(Beginning of Dataset entries)

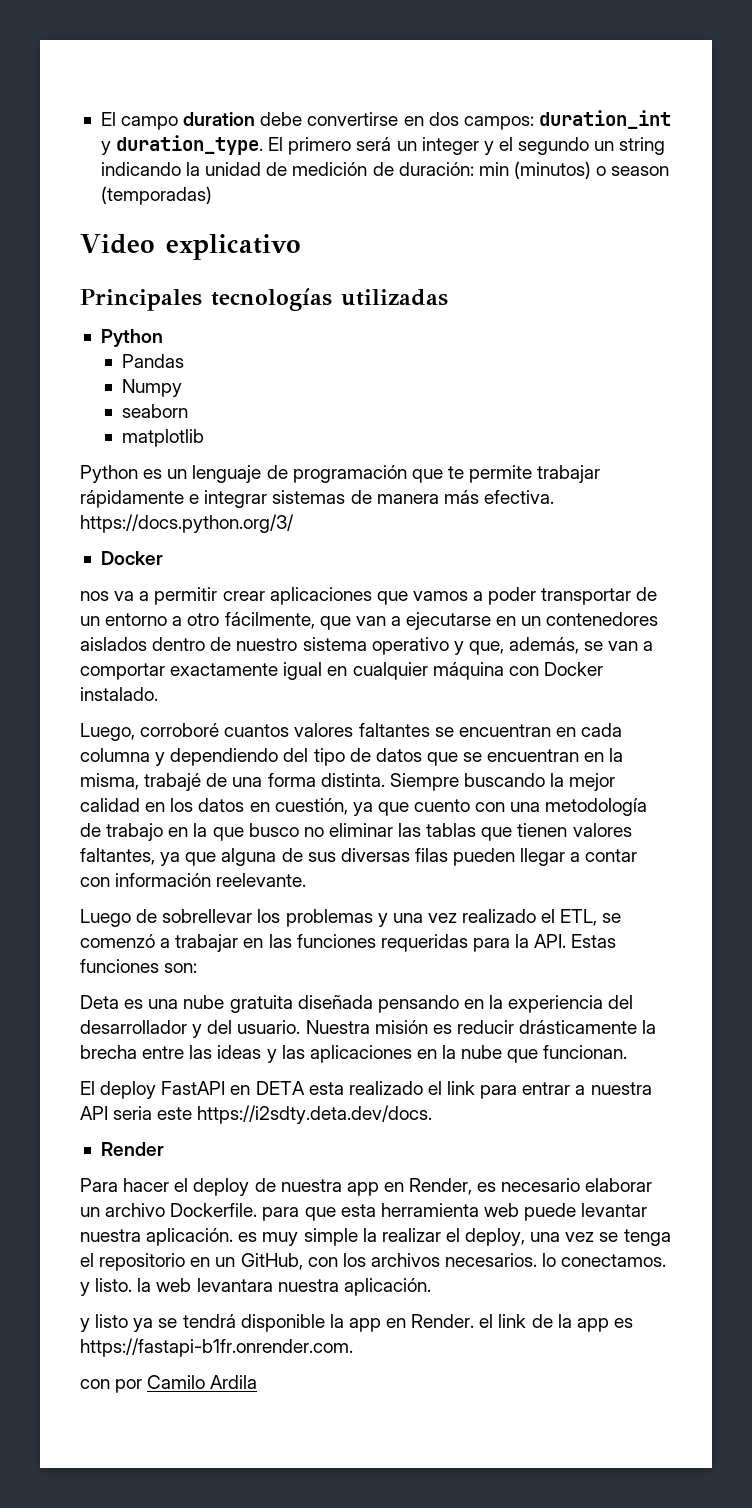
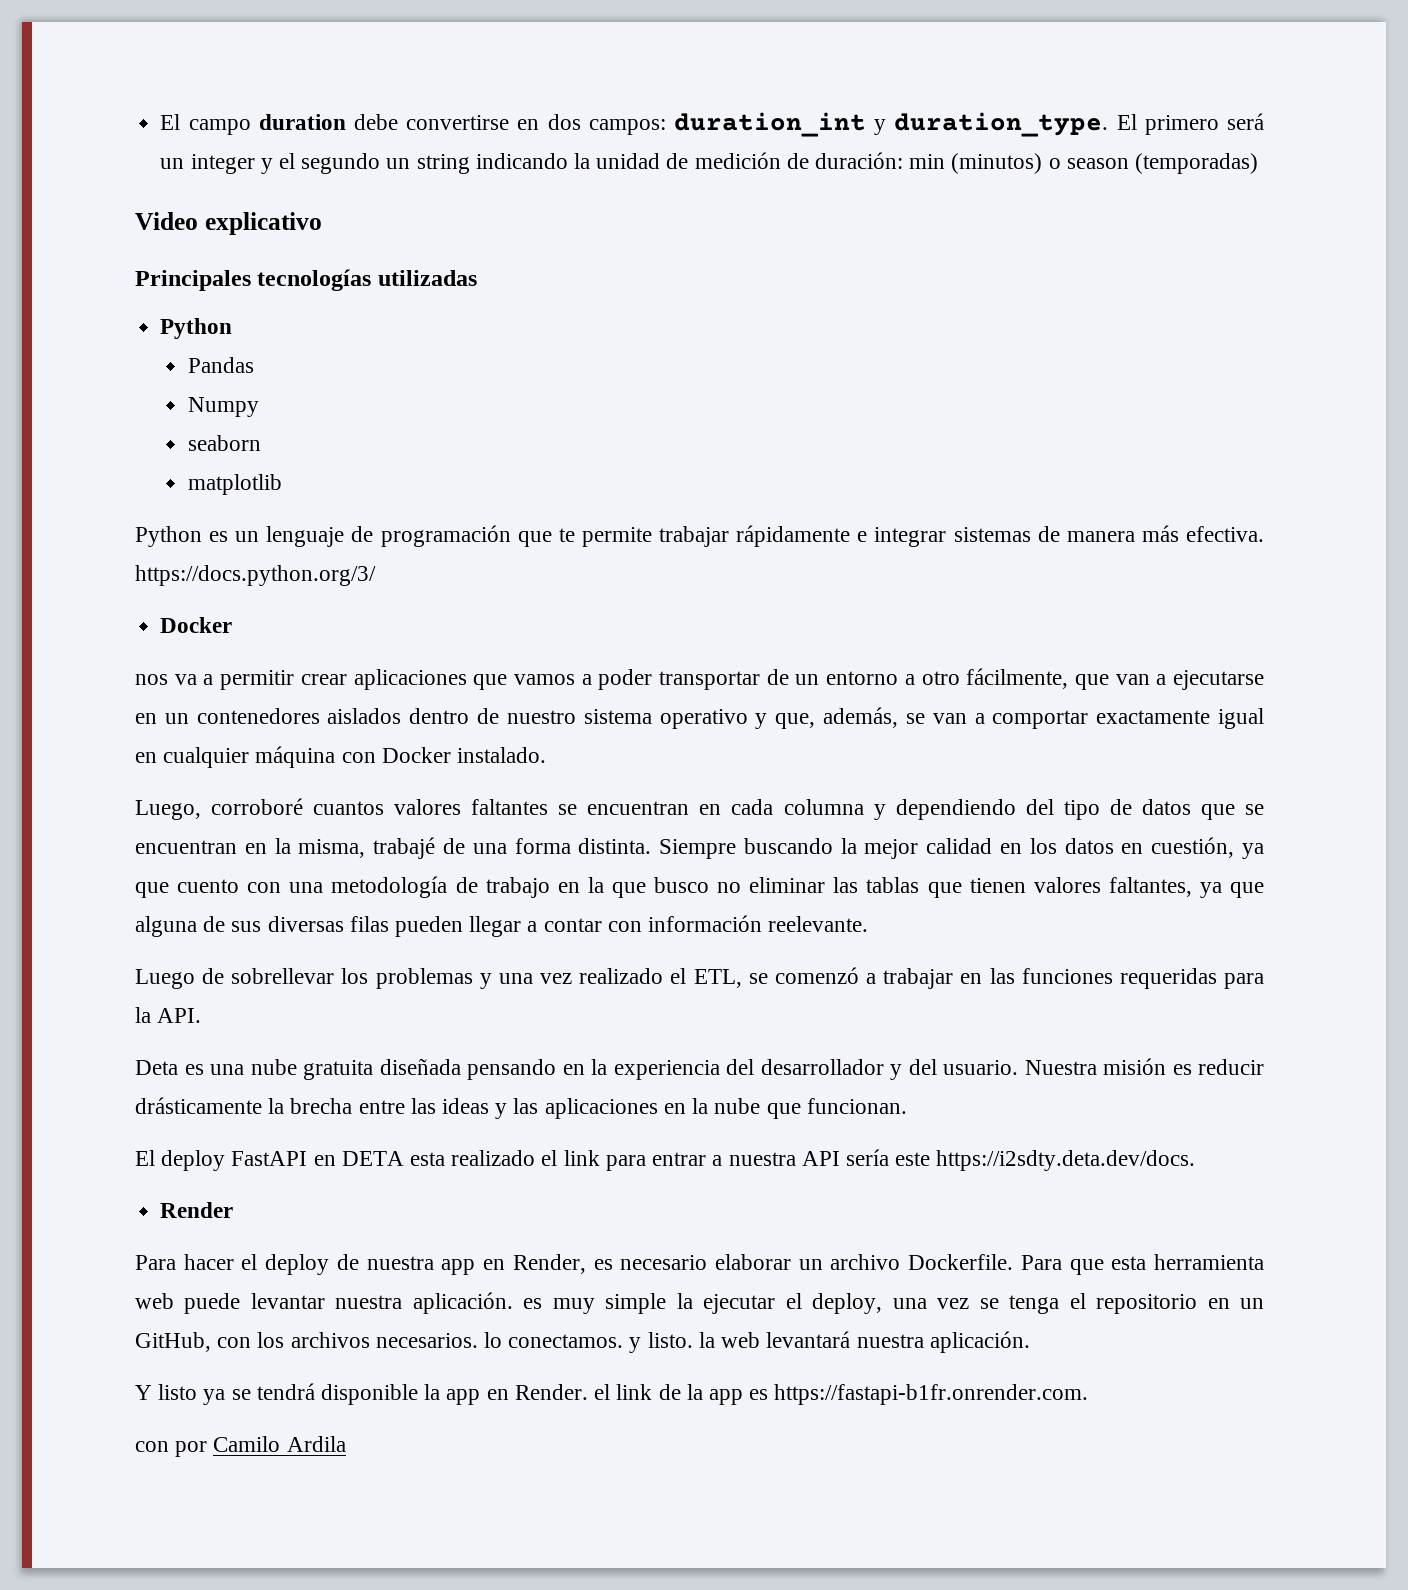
- Luego de sobrellevar los problemas y una vez realizado el ETL, se comenzó a trabajar en las funciones requeridas para la API. Estas funciones son:
+ Luego de sobrellevar los problemas y una vez realizado el ETL, se comenzó a trabajar en las funciones requeridas para la API.
- El deploy FastAPI en DETA esta realizado el link para entrar a nuestra API seria este https://i2sdty.deta.dev/docs.
+ El deploy FastAPI en DETA esta realizado el link para entrar a nuestra API sería este https://i2sdty.deta.dev/docs.
- Para hacer el deploy de nuestra app en Render, es necesario elaborar un archivo Dockerfile. para que esta herramienta web puede levantar nuestra aplicación. es muy simple la realizar el deploy, una vez se tenga el repositorio en un GitHub, con los archivos necesarios. lo conectamos. y listo. la web levantara nuestra aplicación.
+ Para hacer el deploy de nuestra app en Render, es necesario elaborar un archivo Dockerfile. Para que esta herramienta web puede levantar nuestra aplicación. es muy simple la ejecutar el deploy, una vez se tenga el repositorio en un GitHub, con los archivos necesarios. lo conectamos. y listo. la web levantará nuestra aplicación.
- y listo ya se tendrá disponible la app en Render. el link de la app es https://fastapi-b1fr.onrender.com.
+ Y listo ya se tendrá disponible la app en Render. el link de la app es https://fastapi-b1fr.onrender.com.

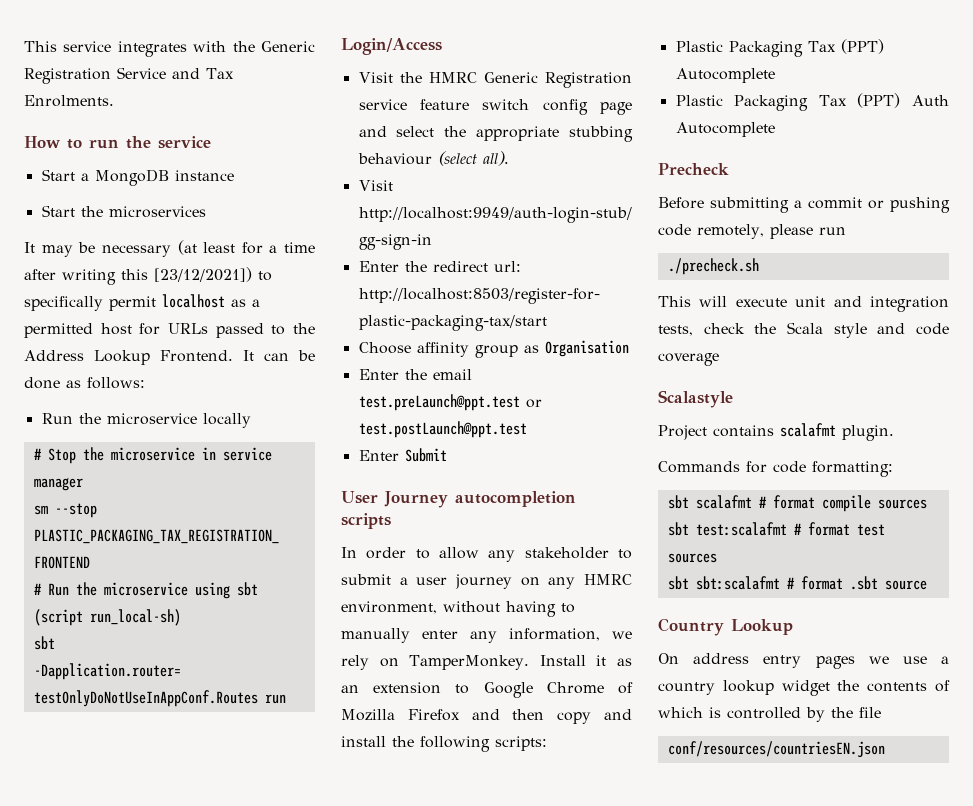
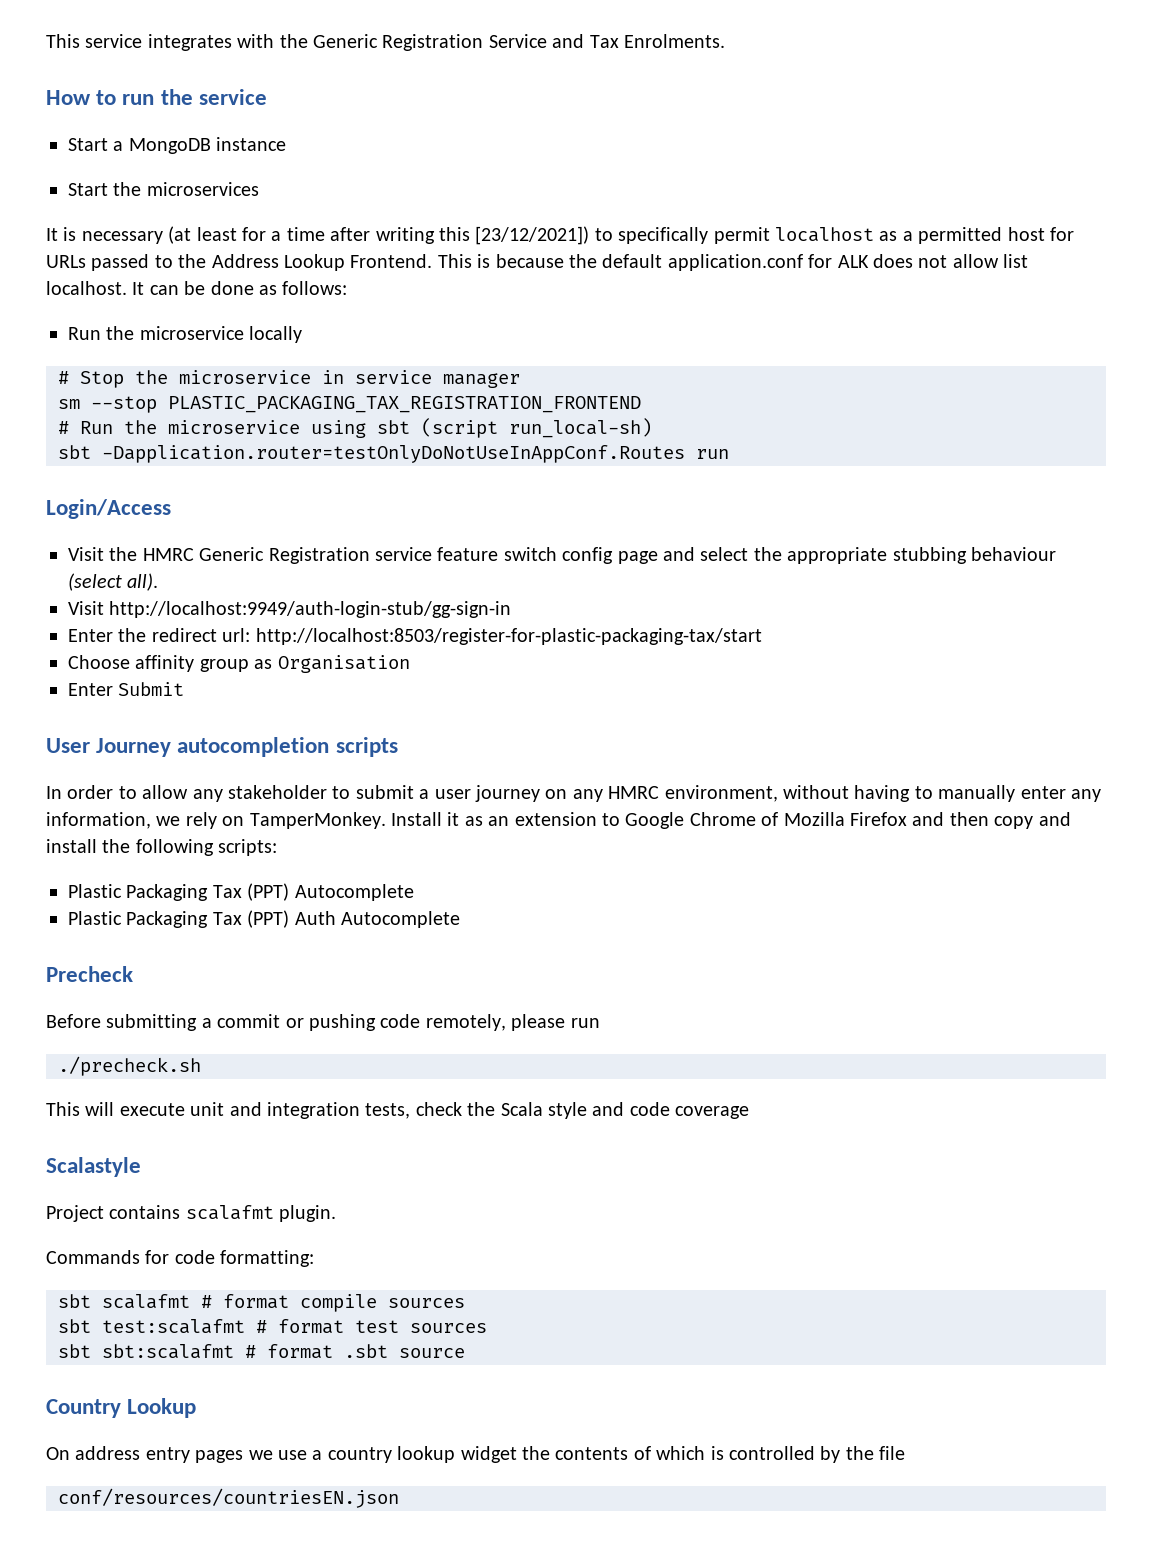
- It may be necessary (at least for a time after writing this [23/12/2021]) to specifically permit localhost as a permitted host for URLs passed to the Address Lookup Frontend.
+ It is necessary (at least for a time after writing this [23/12/2021]) to specifically permit localhost as a permitted host for URLs passed to the Address Lookup Frontend.
+ This is because the default application.conf for ALK does not allow list localhost.
- Enter the email test.preLaunch@ppt.test or test.postLaunch@ppt.test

(End of Dataset entries)

* **What you should do**: Leave out the pictures, then repeat the listing above exactly from its first line to the line with "sería este https://i2sdty.deta.dev/docs.", inclusive.

* **Output of the task**:
- Luego de sobrellevar los problemas y una vez realizado el ETL, se comenzó a trabajar en las funciones requeridas para la API. Estas funciones son:
+ Luego de sobrellevar los problemas y una vez realizado el ETL, se comenzó a trabajar en las funciones requeridas para la API.
- El deploy FastAPI en DETA esta realizado el link para entrar a nuestra API seria este https://i2sdty.deta.dev/docs.
+ El deploy FastAPI en DETA esta realizado el link para entrar a nuestra API sería este https://i2sdty.deta.dev/docs.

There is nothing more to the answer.